◆ Stored data:
►
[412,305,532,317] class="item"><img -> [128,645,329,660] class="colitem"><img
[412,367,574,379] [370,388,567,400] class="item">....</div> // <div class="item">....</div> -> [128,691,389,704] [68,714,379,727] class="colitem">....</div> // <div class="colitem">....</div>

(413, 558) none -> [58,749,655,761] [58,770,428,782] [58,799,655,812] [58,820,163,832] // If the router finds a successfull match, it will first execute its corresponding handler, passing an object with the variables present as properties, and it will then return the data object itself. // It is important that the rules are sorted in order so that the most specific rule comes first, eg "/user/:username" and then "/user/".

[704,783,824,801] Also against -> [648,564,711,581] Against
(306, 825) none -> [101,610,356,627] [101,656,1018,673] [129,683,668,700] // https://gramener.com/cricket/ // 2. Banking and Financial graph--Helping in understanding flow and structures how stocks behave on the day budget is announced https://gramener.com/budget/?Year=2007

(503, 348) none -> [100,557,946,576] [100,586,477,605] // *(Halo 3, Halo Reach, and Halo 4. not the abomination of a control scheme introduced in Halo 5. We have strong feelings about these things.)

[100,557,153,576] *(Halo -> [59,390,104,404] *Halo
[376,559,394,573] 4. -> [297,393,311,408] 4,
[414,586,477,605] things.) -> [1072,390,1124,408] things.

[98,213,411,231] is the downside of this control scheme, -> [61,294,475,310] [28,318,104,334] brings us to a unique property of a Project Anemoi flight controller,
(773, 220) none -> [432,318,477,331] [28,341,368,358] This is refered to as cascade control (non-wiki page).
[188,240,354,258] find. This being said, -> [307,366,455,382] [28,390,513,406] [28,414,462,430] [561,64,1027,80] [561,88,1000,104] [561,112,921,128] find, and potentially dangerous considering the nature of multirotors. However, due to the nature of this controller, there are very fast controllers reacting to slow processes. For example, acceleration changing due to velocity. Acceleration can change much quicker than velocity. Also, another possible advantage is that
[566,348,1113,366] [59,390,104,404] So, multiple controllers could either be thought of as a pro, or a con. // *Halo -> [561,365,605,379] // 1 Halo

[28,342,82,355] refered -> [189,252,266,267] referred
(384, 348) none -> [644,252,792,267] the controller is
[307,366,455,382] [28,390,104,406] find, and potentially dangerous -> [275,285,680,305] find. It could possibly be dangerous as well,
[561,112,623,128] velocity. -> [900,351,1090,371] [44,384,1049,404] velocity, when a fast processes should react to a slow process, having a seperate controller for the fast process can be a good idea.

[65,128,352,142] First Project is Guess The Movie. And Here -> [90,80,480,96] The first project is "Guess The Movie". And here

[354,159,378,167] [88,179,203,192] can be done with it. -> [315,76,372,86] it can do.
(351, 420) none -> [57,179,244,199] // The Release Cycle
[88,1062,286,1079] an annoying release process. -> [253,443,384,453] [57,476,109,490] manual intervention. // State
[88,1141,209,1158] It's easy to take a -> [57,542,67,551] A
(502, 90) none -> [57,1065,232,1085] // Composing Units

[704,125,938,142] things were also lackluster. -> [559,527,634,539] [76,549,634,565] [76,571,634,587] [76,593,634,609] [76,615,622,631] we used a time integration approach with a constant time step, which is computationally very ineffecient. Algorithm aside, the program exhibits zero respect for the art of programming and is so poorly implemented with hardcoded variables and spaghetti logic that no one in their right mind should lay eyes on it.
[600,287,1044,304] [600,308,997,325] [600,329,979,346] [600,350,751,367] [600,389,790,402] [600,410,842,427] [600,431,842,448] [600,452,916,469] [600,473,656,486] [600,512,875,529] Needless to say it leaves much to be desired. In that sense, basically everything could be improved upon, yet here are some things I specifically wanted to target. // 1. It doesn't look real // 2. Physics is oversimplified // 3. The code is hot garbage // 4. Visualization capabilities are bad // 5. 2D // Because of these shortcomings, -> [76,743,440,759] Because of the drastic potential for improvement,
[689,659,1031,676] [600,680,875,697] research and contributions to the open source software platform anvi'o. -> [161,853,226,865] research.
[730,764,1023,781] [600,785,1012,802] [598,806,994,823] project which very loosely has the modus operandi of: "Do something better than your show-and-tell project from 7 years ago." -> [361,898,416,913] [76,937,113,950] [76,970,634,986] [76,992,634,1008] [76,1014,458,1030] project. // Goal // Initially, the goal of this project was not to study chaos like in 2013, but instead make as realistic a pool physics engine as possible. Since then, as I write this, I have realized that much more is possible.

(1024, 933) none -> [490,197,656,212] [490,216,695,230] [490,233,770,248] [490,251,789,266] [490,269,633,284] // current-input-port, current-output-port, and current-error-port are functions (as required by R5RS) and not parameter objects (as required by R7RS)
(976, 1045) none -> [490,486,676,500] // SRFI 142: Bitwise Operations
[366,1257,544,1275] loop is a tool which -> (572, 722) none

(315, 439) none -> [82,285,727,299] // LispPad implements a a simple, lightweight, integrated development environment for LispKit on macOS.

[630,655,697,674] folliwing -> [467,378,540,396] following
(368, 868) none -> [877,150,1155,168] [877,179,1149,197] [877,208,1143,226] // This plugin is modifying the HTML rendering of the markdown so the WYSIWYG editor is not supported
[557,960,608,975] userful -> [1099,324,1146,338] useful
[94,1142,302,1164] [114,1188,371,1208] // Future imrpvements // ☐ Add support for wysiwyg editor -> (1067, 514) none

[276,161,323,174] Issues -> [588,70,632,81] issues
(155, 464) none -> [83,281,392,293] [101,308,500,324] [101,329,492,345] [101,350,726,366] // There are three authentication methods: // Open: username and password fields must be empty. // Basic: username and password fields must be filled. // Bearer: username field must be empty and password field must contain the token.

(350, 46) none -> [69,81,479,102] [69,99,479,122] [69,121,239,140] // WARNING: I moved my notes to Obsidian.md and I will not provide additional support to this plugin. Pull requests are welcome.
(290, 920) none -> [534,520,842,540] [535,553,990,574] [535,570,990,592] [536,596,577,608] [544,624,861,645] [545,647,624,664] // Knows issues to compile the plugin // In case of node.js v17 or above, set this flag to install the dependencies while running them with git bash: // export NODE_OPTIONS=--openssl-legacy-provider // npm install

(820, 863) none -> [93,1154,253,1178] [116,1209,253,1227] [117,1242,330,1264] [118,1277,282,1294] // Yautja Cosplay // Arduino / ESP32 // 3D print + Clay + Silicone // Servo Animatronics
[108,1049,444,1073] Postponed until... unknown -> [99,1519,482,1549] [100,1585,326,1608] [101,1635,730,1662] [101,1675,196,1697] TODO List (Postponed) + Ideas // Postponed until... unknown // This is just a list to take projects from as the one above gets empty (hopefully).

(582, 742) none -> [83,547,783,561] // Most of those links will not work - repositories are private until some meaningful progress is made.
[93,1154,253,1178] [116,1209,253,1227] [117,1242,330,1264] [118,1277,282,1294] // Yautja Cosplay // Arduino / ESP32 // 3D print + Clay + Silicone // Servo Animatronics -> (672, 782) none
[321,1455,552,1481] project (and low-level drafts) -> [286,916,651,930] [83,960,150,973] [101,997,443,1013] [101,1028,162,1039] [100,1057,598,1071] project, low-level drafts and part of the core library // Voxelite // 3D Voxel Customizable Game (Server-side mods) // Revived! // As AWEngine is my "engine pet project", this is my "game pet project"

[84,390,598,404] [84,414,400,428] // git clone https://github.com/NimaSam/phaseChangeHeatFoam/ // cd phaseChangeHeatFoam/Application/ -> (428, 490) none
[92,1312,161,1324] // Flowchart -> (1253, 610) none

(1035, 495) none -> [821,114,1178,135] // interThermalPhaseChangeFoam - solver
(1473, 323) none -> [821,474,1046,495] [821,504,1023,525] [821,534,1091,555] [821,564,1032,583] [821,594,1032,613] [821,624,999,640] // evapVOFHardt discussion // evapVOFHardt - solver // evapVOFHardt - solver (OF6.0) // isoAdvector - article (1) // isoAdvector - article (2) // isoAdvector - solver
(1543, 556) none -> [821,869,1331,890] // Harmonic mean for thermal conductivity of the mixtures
◄
◆ What the exercise asks:
Each line in the records that carries "username" must be copied out.

◆ Expected answer:
(413, 558) none -> [58,749,655,761] [58,770,428,782] [58,799,655,812] [58,820,163,832] // If the router finds a successfull match, it will first execute its corresponding handler, passing an object with the variables present as properties, and it will then return the data object itself. // It is important that the rules are sorted in order so that the most specific rule comes first, eg "/user/:username" and then "/user/".
(155, 464) none -> [83,281,392,293] [101,308,500,324] [101,329,492,345] [101,350,726,366] // There are three authentication methods: // Open: username and password fields must be empty. // Basic: username and password fields must be filled. // Bearer: username field must be empty and password field must contain the token.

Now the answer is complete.